Which then generalizes as `skip(predicate, itr)`, which is then `filter(!predicate, itr)`, which we already have (also `Iterators.filter`). It is kind of hard to find the sweet spot between marginally more verbose but general, and various specific functions.

2 Likes

`reduce` calls `mapreduce(identity, ...)`, and `mean` calls `sum`, which calls `reduce`. I’m not sure why StaticArrays would have to reimplement all of this, since that code should work for any `AbstractArray`.

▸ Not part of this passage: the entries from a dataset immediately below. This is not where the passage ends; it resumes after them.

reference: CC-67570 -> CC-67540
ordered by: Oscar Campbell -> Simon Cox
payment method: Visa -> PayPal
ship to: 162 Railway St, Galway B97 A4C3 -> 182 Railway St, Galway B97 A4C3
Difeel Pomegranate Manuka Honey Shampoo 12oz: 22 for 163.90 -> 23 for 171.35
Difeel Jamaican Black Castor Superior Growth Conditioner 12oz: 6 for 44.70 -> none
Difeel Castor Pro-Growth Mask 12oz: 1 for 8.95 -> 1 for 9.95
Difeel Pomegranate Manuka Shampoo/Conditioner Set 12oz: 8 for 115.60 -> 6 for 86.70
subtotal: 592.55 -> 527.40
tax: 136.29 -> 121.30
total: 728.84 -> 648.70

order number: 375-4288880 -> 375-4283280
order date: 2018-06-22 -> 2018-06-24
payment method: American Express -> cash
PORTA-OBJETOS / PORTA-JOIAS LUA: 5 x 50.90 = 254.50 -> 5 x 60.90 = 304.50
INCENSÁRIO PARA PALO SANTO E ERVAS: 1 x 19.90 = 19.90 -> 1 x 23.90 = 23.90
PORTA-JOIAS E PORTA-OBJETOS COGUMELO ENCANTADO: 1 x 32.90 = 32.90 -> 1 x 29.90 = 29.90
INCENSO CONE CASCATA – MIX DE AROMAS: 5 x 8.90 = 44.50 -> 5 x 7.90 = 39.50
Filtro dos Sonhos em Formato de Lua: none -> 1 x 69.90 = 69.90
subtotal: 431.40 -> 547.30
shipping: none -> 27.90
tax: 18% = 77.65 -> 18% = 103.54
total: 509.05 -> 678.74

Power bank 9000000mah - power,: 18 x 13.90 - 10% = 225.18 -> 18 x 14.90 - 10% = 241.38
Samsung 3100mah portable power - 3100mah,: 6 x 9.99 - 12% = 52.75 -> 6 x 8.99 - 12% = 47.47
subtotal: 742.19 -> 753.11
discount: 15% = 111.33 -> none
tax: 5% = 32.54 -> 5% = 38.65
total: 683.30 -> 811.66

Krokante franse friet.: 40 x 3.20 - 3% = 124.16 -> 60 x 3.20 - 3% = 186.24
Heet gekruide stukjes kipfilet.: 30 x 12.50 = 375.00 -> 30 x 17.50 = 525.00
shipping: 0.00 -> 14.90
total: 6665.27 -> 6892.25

The `eachslice` approach is also useful, but I don’t see it as a good alternative since it cannot be efficient when reducing over a non-contiguous slice (e.g. rows for a column-major matrix), contrary to the `mapreduce` implementation which processes entries in the most efficient order, accumulating results in parallel for all dimensions if needed. Also `eachslice` is significantly more verbose and the syntax is quite different from the `sum(x, dims=i)` one that people are encouraged to use. I think both could coexist: `eachslice` is more flexible, but sometimes slower.

For performance: to unroll loops and avoid dynamic memory allocation.

FWIW, `mean` calls `mean!`, which calls `sum!`. `mean(x; dims)`, `mean!`, and `sum!` would have to be widened to `SkipMissing{<:AbstractArray}`. It’s not the end of the world to have to do so, but there’s a little more to be done in that branch to get all the `dims` kwarg functions to work properly.